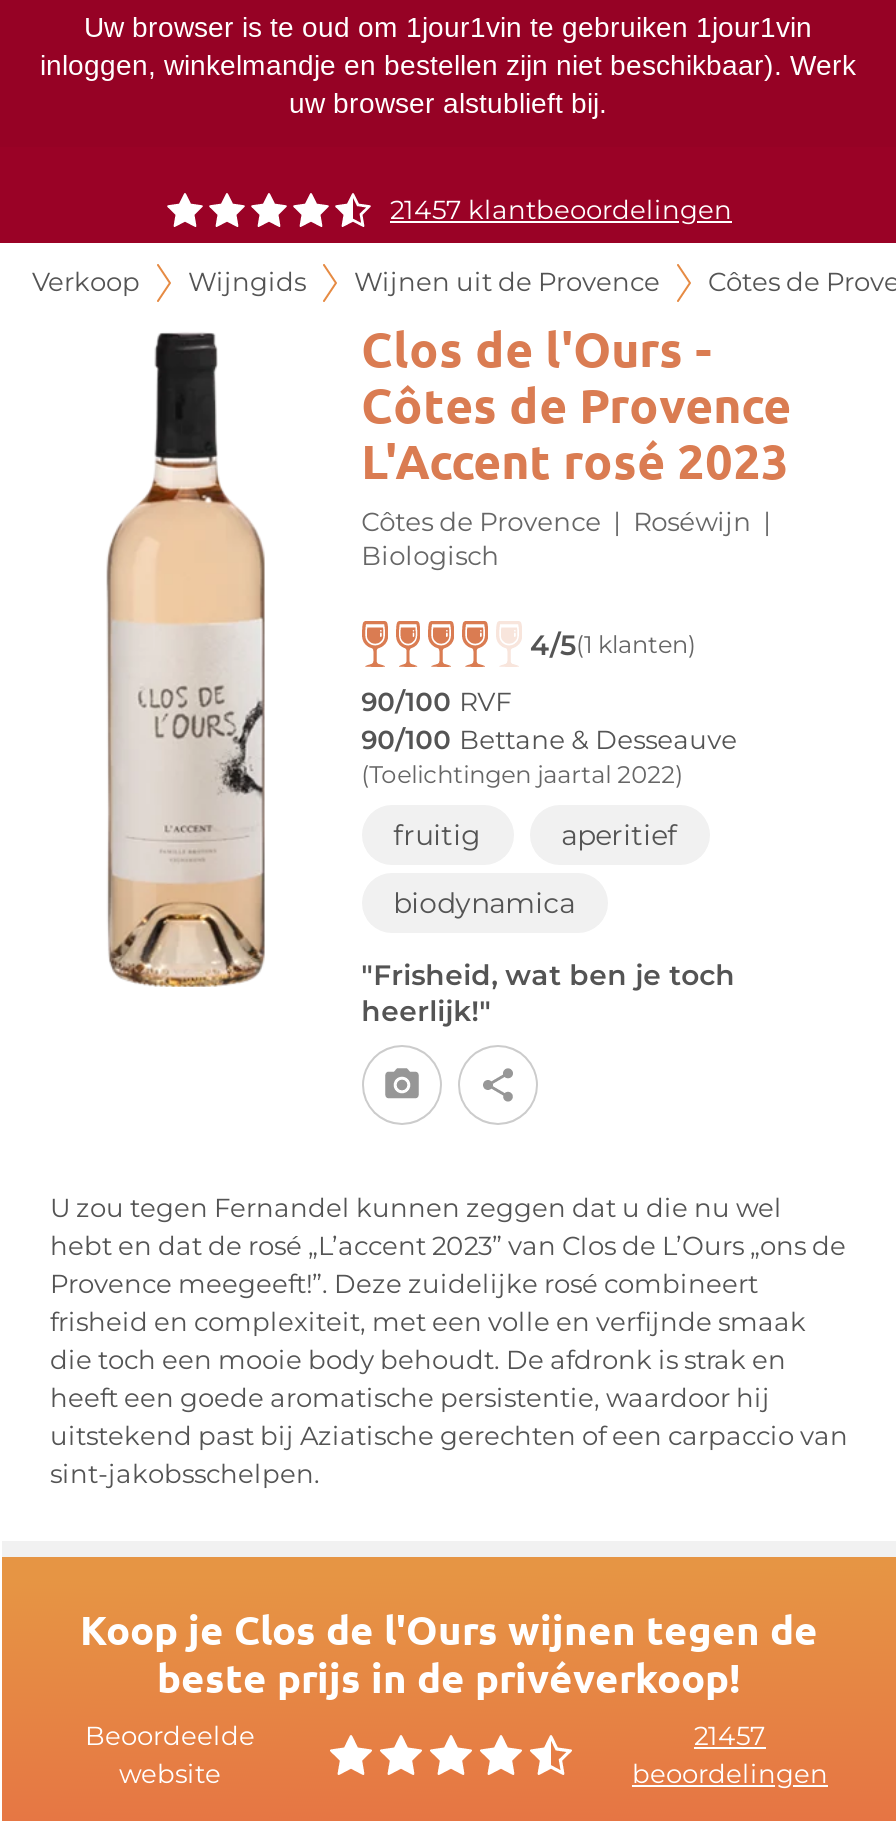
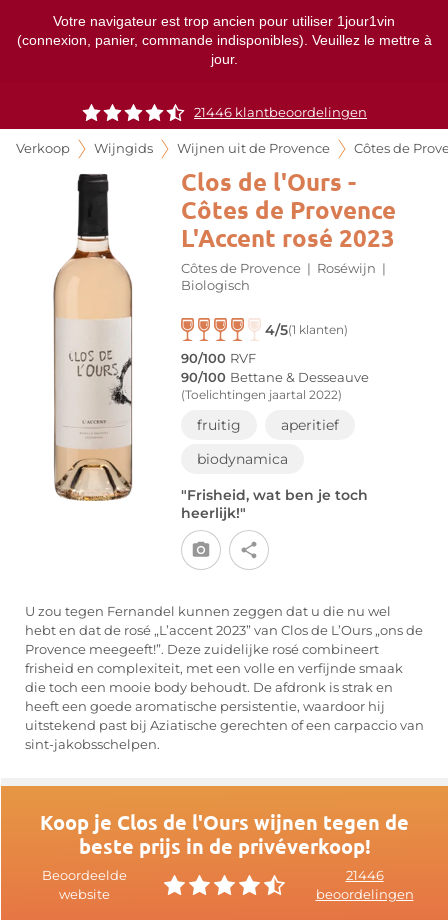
- Uw browser is te oud om 1jour1vin te gebruiken 1jour1vin
- inloggen, winkelmandje en bestellen zijn niet beschikbaar). Werk
- uw browser alstublieft bij.
+ Votre navigateur est trop ancien pour utiliser 1jour1vin
+ (connexion, panier, commande indisponibles). Veuillez le mettre à
+ jour.

- 21457 klantbeoordelingen
+ 21446 klantbeoordelingen

- 21457
+ 21446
.....
● **What you will do**
Lines from the one containing "le mettre à" to the last line above, both included: copy these exactly and write nothing else.

● **Written answer**
+ (connexion, panier, commande indisponibles). Veuillez le mettre à
+ jour.

- 21457 klantbeoordelingen
+ 21446 klantbeoordelingen

- 21457
+ 21446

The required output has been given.